Out of the data below, copy every line with the string "Trainer".
===== Data excerpts
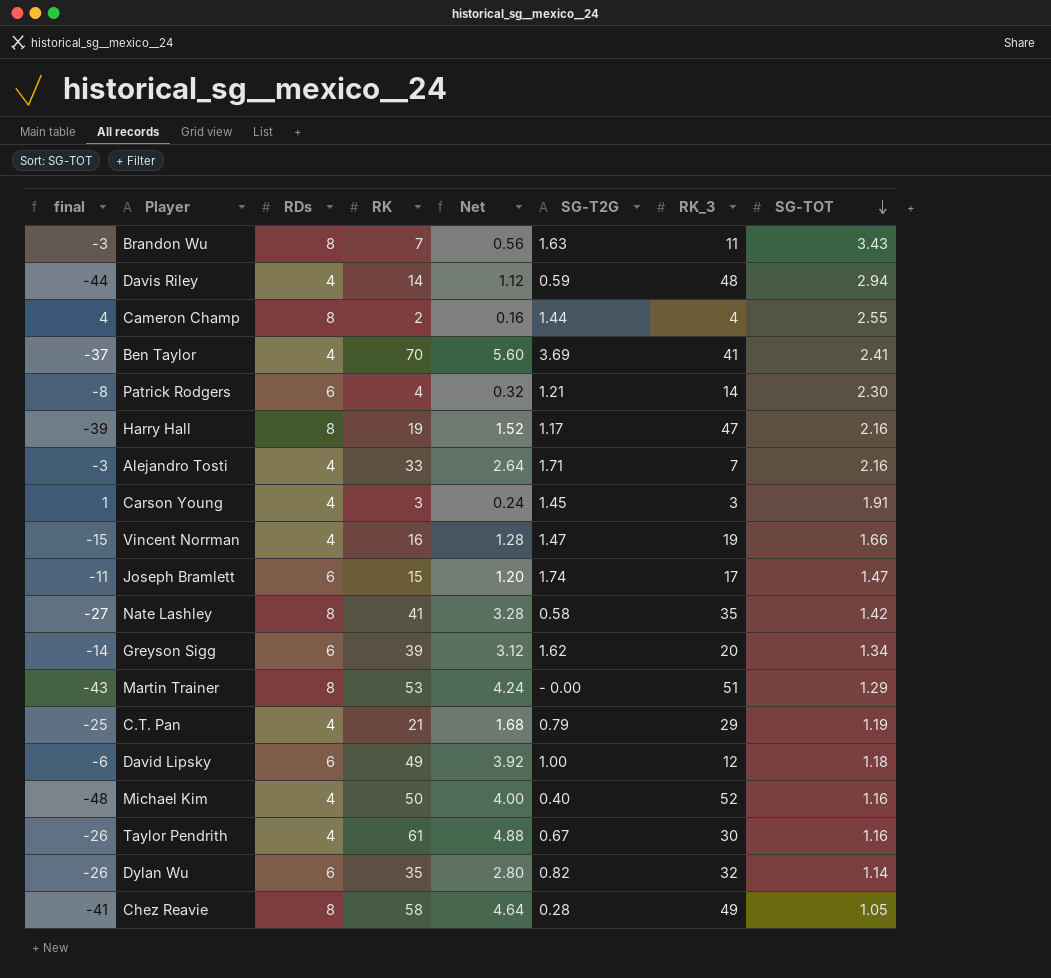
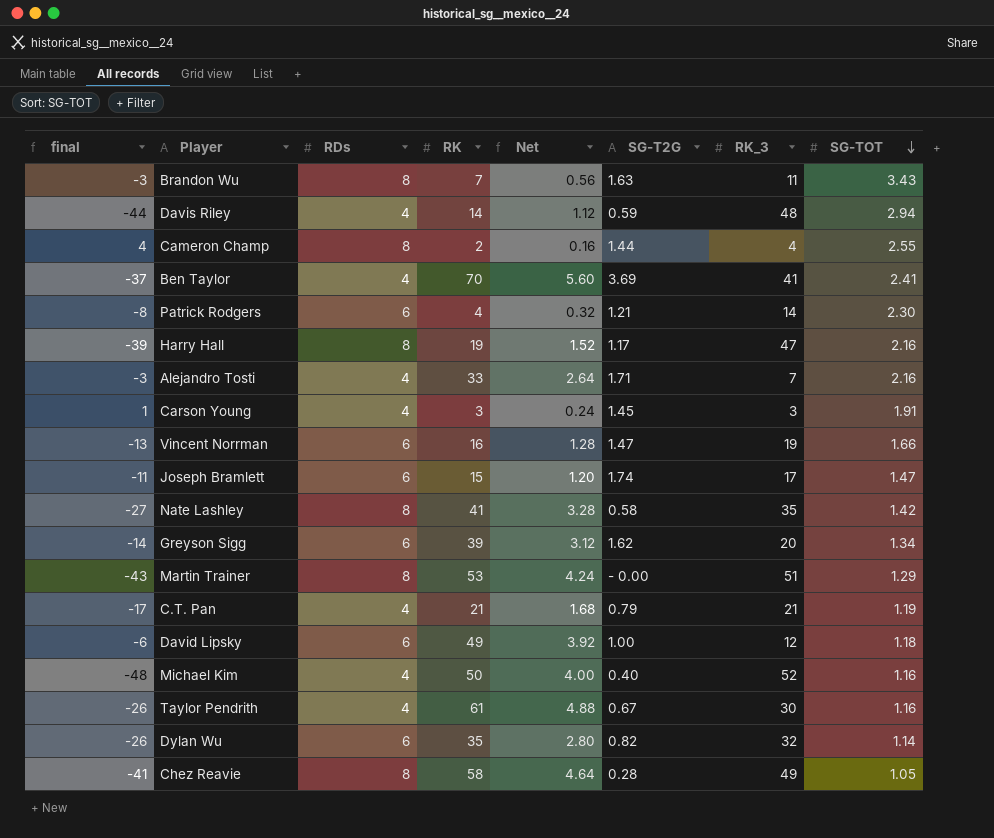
Vincent Norrman | final: -15 -> -13
Vincent Norrman | RDs: 4 -> 6
C.T. Pan | final: -25 -> -17
C.T. Pan | RK_3: 29 -> 21

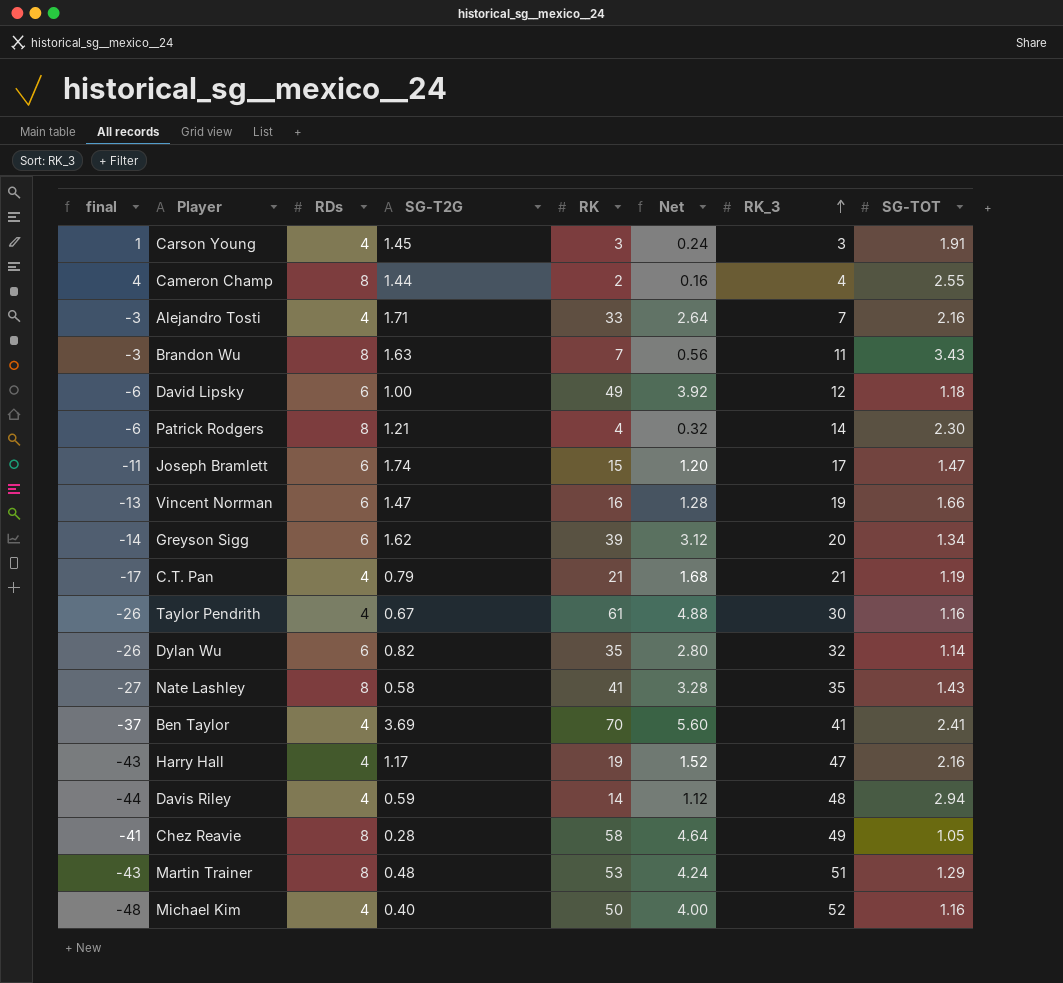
row order: SG-TOT descending -> RK_3 ascending
column SG-T2G | position: 6 -> 4
Patrick Rodgers | final: -8 -> -6
Patrick Rodgers | RDs: 6 -> 8
Nate Lashley | SG-TOT: 1.42 -> 1.43
Harry Hall | final: -39 -> -43
Harry Hall | RDs: 8 -> 4
Martin Trainer | SG-T2G: - 0.00 -> 0.48

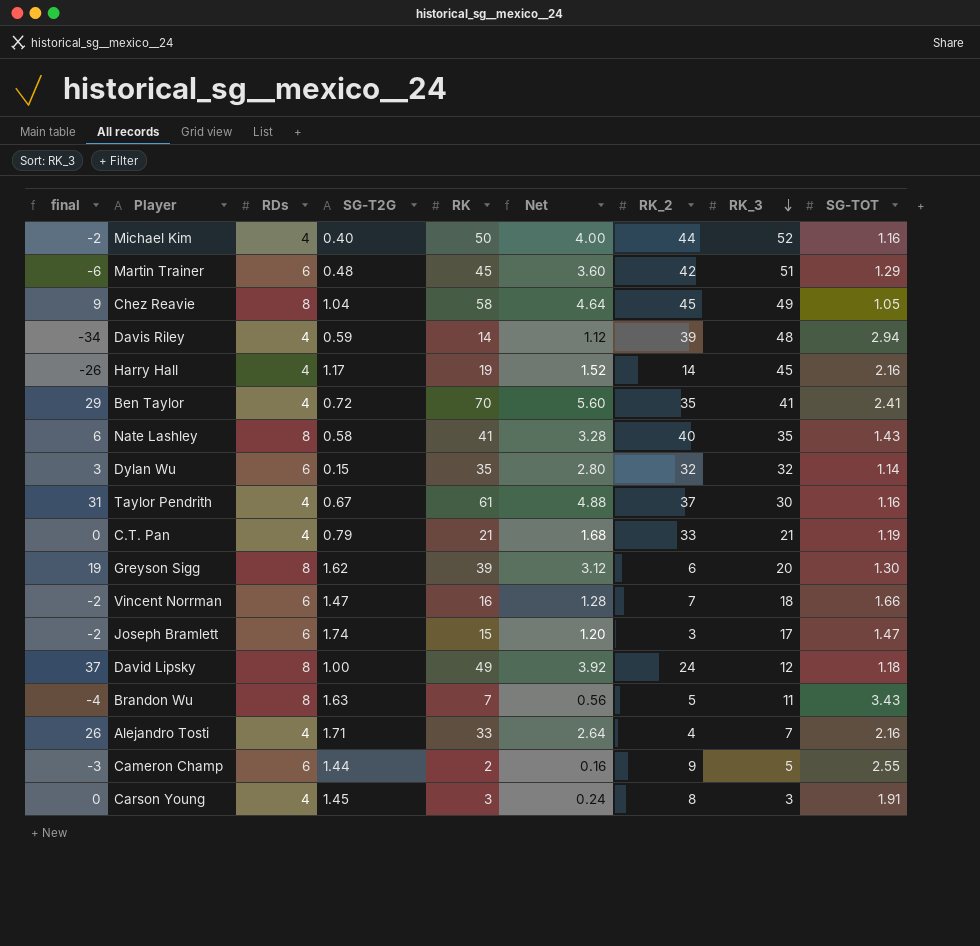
row order: RK_3 ascending -> RK_3 descending
column final | formula: [RDs] - [RK_3] -> [RK] - [RK_3]
column RK_2 | position: none -> 7
row Patrick Rodgers: -6 | 8 | 1.21 | 4 | 0.32 | 14 | 2.30 -> none
Martin Trainer | RDs: 8 -> 6
Martin Trainer | RK: 53 -> 45
Martin Trainer | Net: 4.24 -> 3.60
Chez Reavie | SG-T2G: 0.28 -> 1.04
Harry Hall | RK_3: 47 -> 45
Ben Taylor | SG-T2G: 3.69 -> 0.72
Dylan Wu | SG-T2G: 0.82 -> 0.15
Greyson Sigg | RDs: 6 -> 8
Greyson Sigg | SG-TOT: 1.34 -> 1.30
Vincent Norrman | RK_3: 19 -> 18
David Lipsky | RDs: 6 -> 8
Cameron Champ | RDs: 8 -> 6
Cameron Champ | RK_3: 4 -> 5

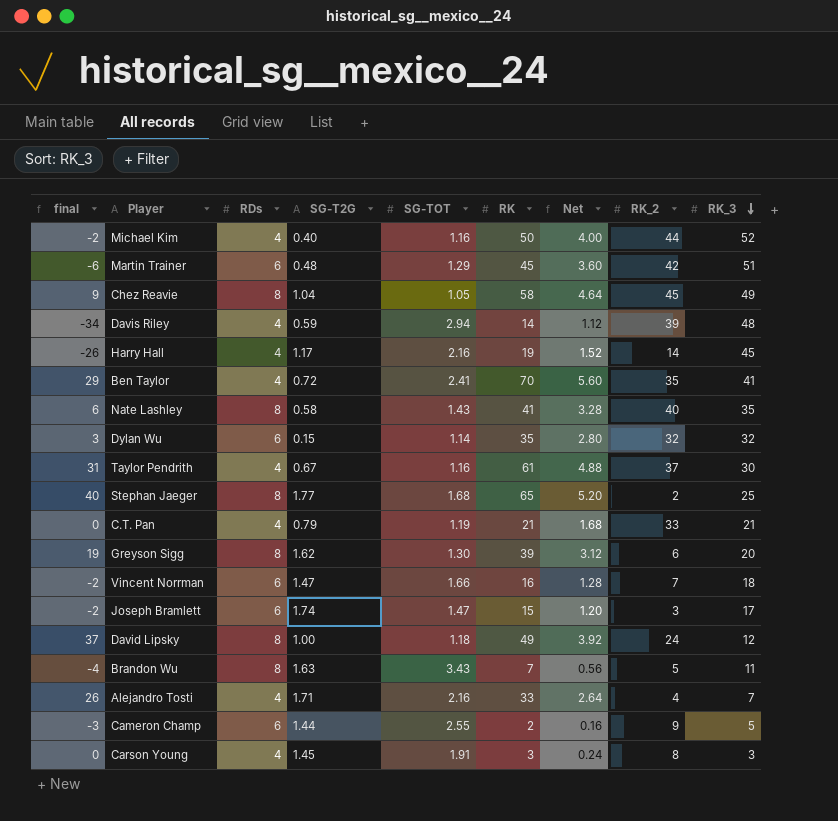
column SG-TOT | position: 9 -> 5
row Stephan Jaeger: none -> 40 | 8 | 1.77 | 1.68 | 65 | 5.20 | 2 | 25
==========
> Response
Martin Trainer | SG-T2G: - 0.00 -> 0.48
Martin Trainer | RDs: 8 -> 6
Martin Trainer | RK: 53 -> 45
Martin Trainer | Net: 4.24 -> 3.60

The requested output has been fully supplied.